Regenerative Medicine

Cards (17)

  • Tissue engineering and stem cell research are areas of regenerative medicine
  • Major ethical issues regarding embryonic research includes: human embryo use, embryo donation, medical risks of oocyte retrieval, commercialisation of oocytes, somatic cell nuclear transfer, use of fetal tissue after abortion, risks and implications of clinical trials and designer babies
  • Tissue engineering: regenerative medicine that uses stem cells to create living tissues to replace artificial implantations and encourage self-healing medicine
  • Tissue engineering can use pluripotent cells, embryonic cells and induced pluripotent cells
  • Stem cells produce new cells to heal and replace sick and damaged cells in the human body
  • Induced pluripotent cells: regular cells manipulated to act and grow as embryonic cells
  • Immunosuppressants are required to prevent the body from rejecting cells implanted from a foreign body, putting a patient at further risk for general illnesses
  • Tissue engineering has so far grown a bio-artificial liver device, artificial pancreas, cartilage, blood vessels, artificial skin, artificial bone and bone marrow, epithelial lining
  • Tissue engineering begins with the design and fabrication of cells, then the cultivation and scaffolding of cells, then the introduction of environmental factors, and finally, implantation
  • Tissue engineering utilises living cells as engineering tools to create biological material to address injury and illness, e.g. burns, leukaemia, etc.
  • Autologus Transplant = material taken from self
  • Allogenic Transplant = material taken from another human
  • Xenogenic Transplant = material taken from an animal and recieved by a human
  • Isogenic Transplant = material taken from a genetically identical partner (most often a twin)

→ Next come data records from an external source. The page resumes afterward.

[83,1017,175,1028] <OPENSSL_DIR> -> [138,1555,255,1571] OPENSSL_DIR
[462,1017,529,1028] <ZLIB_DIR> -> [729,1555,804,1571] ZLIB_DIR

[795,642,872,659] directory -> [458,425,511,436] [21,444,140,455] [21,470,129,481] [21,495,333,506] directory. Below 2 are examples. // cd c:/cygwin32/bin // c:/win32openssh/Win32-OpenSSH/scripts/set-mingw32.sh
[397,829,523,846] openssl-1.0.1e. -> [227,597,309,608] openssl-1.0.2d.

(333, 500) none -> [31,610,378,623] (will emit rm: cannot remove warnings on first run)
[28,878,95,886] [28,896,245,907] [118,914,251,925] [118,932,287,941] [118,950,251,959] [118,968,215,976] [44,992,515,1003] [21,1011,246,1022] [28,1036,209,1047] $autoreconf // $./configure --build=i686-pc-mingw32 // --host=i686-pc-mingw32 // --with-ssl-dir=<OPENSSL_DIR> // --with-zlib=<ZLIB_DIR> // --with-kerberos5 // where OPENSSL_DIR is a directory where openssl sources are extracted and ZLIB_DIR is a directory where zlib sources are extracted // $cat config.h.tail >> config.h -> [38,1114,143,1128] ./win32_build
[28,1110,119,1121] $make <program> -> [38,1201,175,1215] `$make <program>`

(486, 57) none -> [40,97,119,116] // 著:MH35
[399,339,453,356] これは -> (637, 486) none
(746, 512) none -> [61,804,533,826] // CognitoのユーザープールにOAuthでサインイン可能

  • The pros of tissue engineering include faster recovery, longer life expectancy, reduced risk of rejection, potentially permanent solution to chronic disease or illness
  • The cons of tissue engineering include difficulty constructing scaffolds, requiring immense research, ethical considerations, issues in cell replication, complexity and functionality of the original tissue or organ
  • Fiona Woods revolutionised burn treatment and developed "ReCell" (spray-on skin)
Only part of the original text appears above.